»»
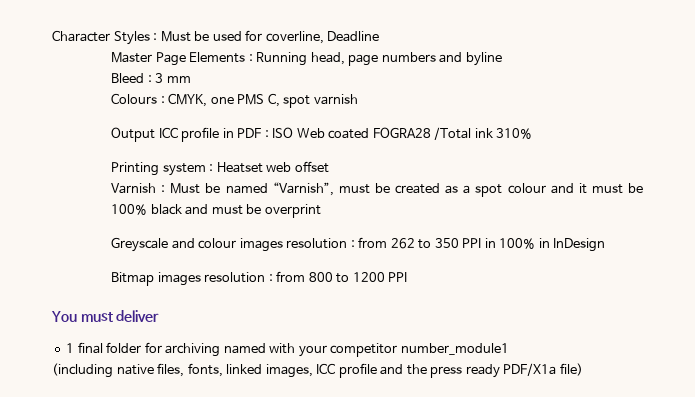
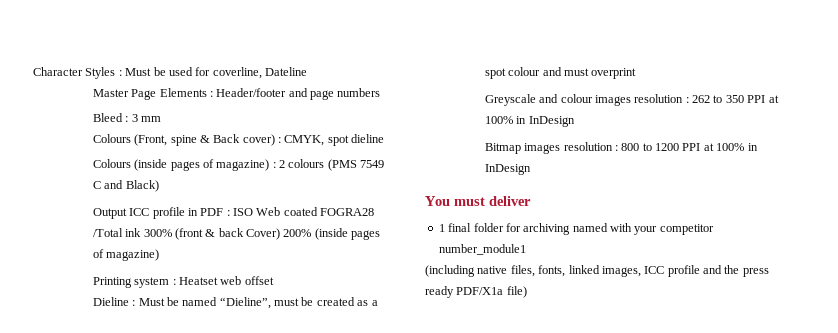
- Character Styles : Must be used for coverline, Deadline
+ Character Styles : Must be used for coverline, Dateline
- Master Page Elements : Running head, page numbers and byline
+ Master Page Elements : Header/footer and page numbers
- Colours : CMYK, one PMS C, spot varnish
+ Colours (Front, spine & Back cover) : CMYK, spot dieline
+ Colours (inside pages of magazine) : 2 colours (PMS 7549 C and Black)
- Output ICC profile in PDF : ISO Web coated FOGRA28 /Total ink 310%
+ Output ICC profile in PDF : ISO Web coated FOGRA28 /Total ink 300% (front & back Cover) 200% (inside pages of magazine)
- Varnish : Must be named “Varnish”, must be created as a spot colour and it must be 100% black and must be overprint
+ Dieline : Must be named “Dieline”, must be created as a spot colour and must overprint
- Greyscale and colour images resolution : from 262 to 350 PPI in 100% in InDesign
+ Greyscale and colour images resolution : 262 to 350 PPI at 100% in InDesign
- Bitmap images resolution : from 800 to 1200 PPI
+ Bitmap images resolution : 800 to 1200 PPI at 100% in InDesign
««
»»
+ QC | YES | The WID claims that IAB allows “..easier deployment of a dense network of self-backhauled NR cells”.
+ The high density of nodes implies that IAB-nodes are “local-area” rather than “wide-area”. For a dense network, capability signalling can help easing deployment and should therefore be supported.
««
»»
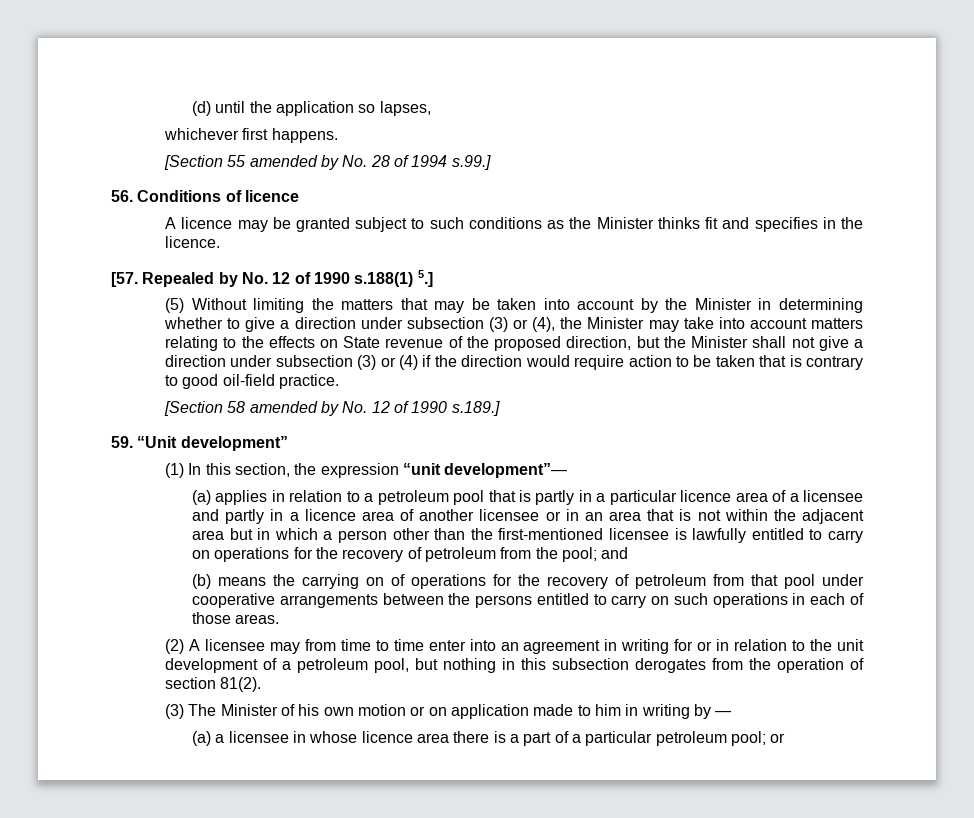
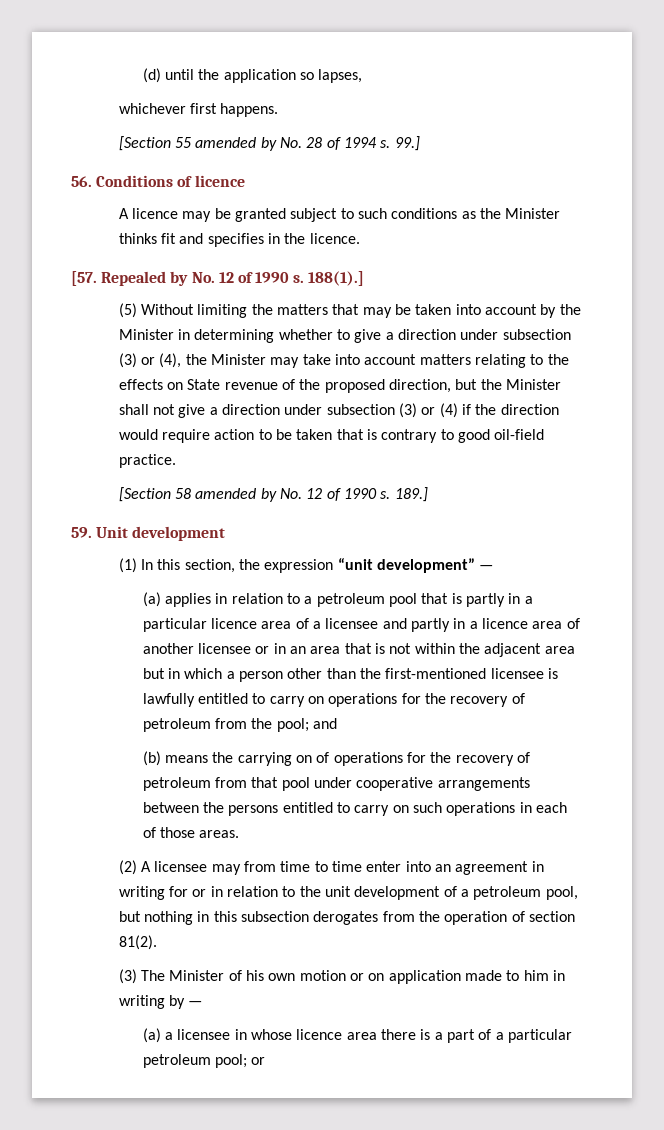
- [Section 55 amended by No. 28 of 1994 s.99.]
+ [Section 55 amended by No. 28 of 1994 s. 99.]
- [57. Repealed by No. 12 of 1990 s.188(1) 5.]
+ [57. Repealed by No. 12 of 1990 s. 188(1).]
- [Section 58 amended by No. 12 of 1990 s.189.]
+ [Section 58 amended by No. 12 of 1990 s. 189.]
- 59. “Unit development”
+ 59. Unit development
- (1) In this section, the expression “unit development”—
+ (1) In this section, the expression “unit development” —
««
■ WHAT YOU ARE ASKED TO DO ■
From the material above, copy every line where the word "Total" is found.

■ SOLUTION FOR THIS TASK ■
- Output ICC profile in PDF : ISO Web coated FOGRA28 /Total ink 310%
+ Output ICC profile in PDF : ISO Web coated FOGRA28 /Total ink 300% (front & back Cover) 200% (inside pages of magazine)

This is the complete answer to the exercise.